Michael has been living in the Netherlands for the past 20 years where he works as a garden designer, author and garden photographer. He has recently started a new blog, Perennial Meadows, which I highly recommend.
Michael has written books on flowering perennials, ornamental grasses and tulips as well as dozens of articles on a diverse range of subjects. His latest publication is a series of 6 e-books on perennial meadows. If you’ve read any of Michael’s books and use them as resources and inspiration (as I do), this latest series of e-books won’t disappoint. Fran Sorin
Do I really like having visitors in the garden? I certainly look forward to their arrival; rush around making sure everything is tidy, sweep the gravel paths as best I can, fill the kettle and load the coffee filter.
But then the problems begin: if they are early I notice, if they are on time, “why?” and if they are late I think I am not their day’s top priority.
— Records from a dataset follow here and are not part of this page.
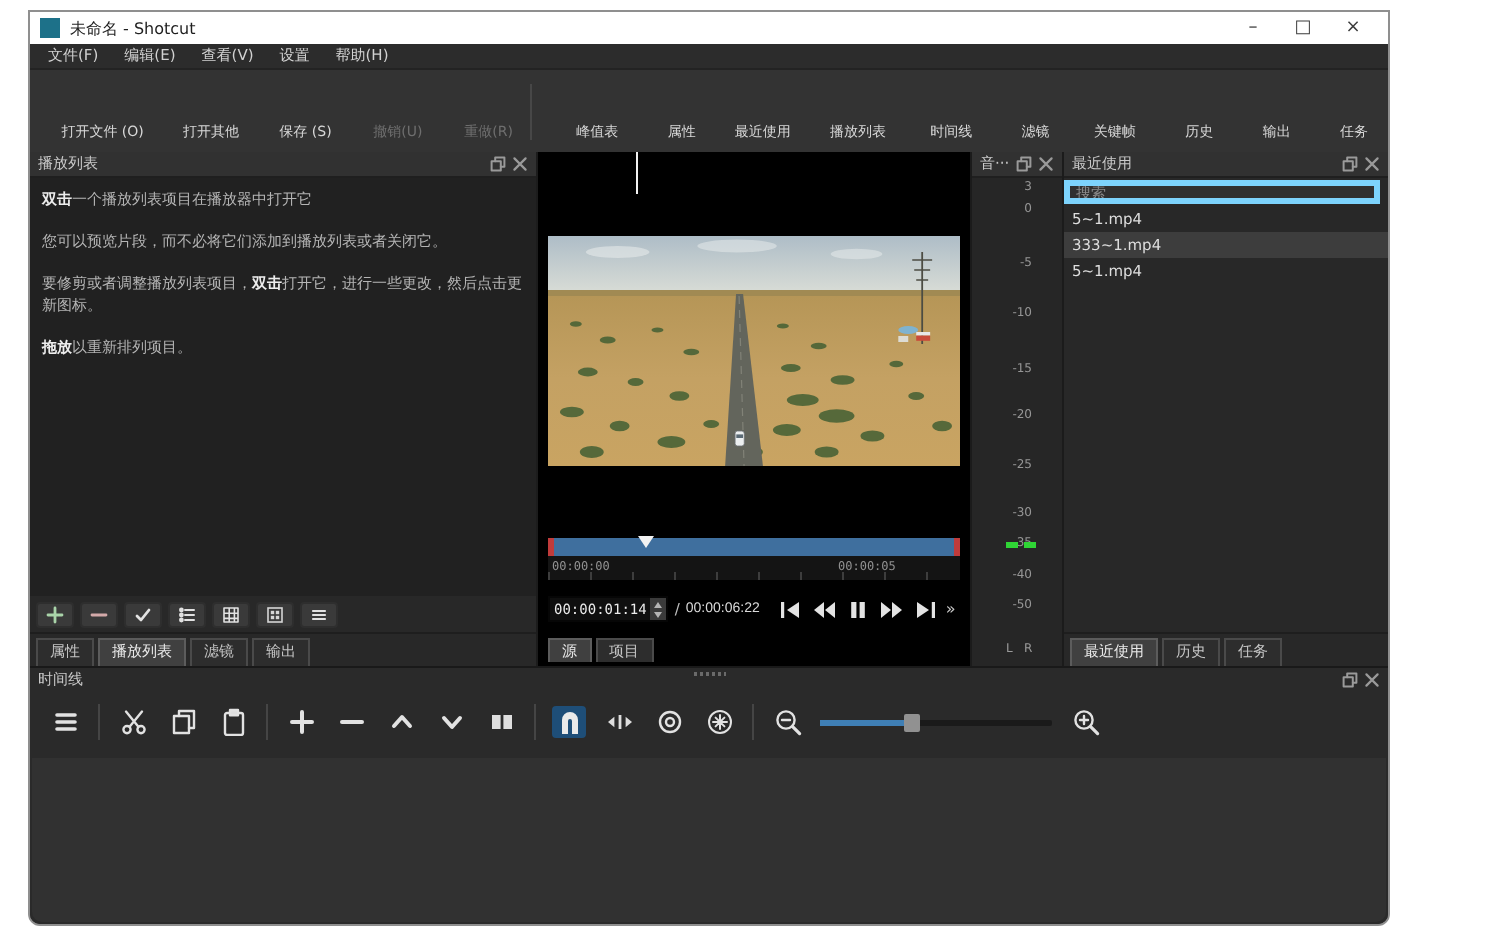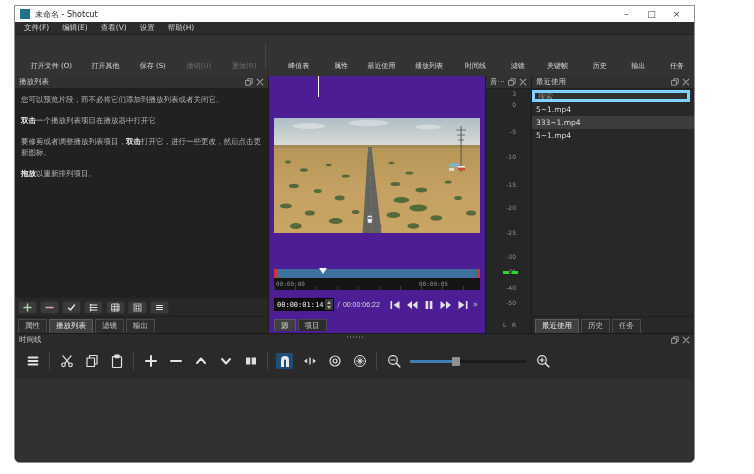--- a/index.html
+++ b/index.html
@@ -259,8 +259,8 @@
         </span>
       </div>
       <div class="hints">
+        <p><b>双击</b><span>一个播放列表项目在播放器中打开它</span></p>
         <p><span>您可以预览片段，而不必将它们添加到播放列表或者关闭它。</span></p>
-        <p><b>双击</b><span>一个播放列表项目在播放器中打开它</span></p>
         <p><span>要修剪或者调整播放列表项目，</span><b>双击</b><span>打开它，进行一些更改，然后点击更新图标。</span></p>
         <p><b>拖放</b><span>以重新排列项目。</span></p>
       </div>

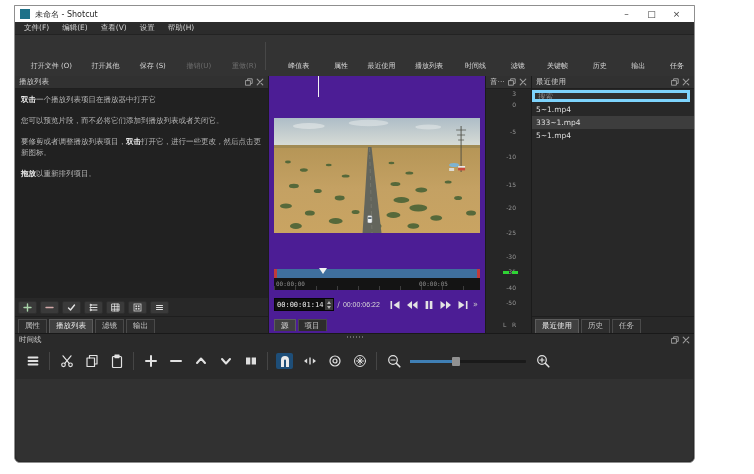--- a/index.html
+++ b/index.html
@@ -50,7 +50,7 @@
     background:#2d2d2d;white-space:nowrap;overflow:hidden}
   .tab.active{background:#404040;color:#e9e9e9;border-color:#5c5c5c}
   
-  .player{width:216px;position:relative;background:#4c1d95}
+  .player{width:216px;position:relative;background:#000000}
   .video{position:absolute;left:5px;top:42px;width:206px;height:115px}
   .video svg{width:100%;height:100%}
   .scrub{position:absolute;left:5px;top:193px;width:206px;height:9px;background:#3f6f9e}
In truth I am not sure I really want visitors in my little world. This is the place where I am learning my craft; it is a small garden in constant flux as I dig and replant trying out ideas and learning by my mistakes. For me a few plants wrestling with each other in a corner can represent an idea for a horizon-filling perennial meadow, but the visitor sees it differently. I joke and tell them what a terrible gardener I am and that if a plant can survive with me I know it is something that is worth recommending to others – hmm.
My garden visitors are doomed to failure as they seem to fall into one of only two categories; which is worse I cannot say. One type is more common than I would expect as a well-brought-up Englishman. These are the ones who start pointing out insect damage, faded blooms and enormous weeds that I seem to have been able to ignore for far too long. Perhaps they expect something better and need to vent their frustrations. Are the second group even worse? These are keen and knowledgeable gardeners who eagerly ask to visit, but on arrival take a seat, engage in a warm conversation, but never really bother to get up and have a good look at anything. “Why are they here”, I wonder to myself, convinced that a quick look was enough to reveal that there is really nothing much for them to get over excited about – or are they shy and feel embarrassed to plunge into the rest of the garden? Should I take the lead?
So how should you behave when receiving visitors? My good friend the late Henk Gerritsen whose garden was open to the general public had learned the hard way it seemed. No way was he going to trail along behind his visitors and explain what he hoped they would see. He would greet you, point you in the direction of an area he hoped you would enjoy, but would adamantly refuse to walk with you. His garden was so personal and so idiosyncratic that even the same person could find it one day mesmerizing and on another occasion total chaos. But I know he often listened to their comments from the other side of a hedge.
|Oh daylilies! I have an island planted up of them.|
I recall a visit I made to photograph a very large private garden in England which was receiving a lot of publicity at the time. Fortunately, the owner had forgotten about our appointment and I found myself alone in his domain. It was the most awful garden I had ever visited, designed to impress and the further I walked the more informed I became. Had the owner been there showing me around I would of course had to be polite, as it was I was free to learn from his mistakes; I never published any of the photographs I took that day.
A phone call to the owner of another garden was met with the comment that she was not really sure that she wanted to show it to me and certainly didn’t want it photographed for publication. That was a challenge I couldn’t resist and on arrival I was given a tour of exacting precision that was meant to show me just why it was something I would not like. Of course I loved it, for although it was not what I would have made for myself, this was a garden of someone who knew what they wanted and had made a success at creating it for themselves. We got on well because I openly explained what I thought worked, what I couldn’t live with and why, but at the same time I listened to her ideas and understood just why what she had created mattered to her. We laughed a lot that day and I like to thing we both got something out of the experience.
Can garden visiting really be so thwart with problems and pitfalls? Surely it should be sheer pleasure?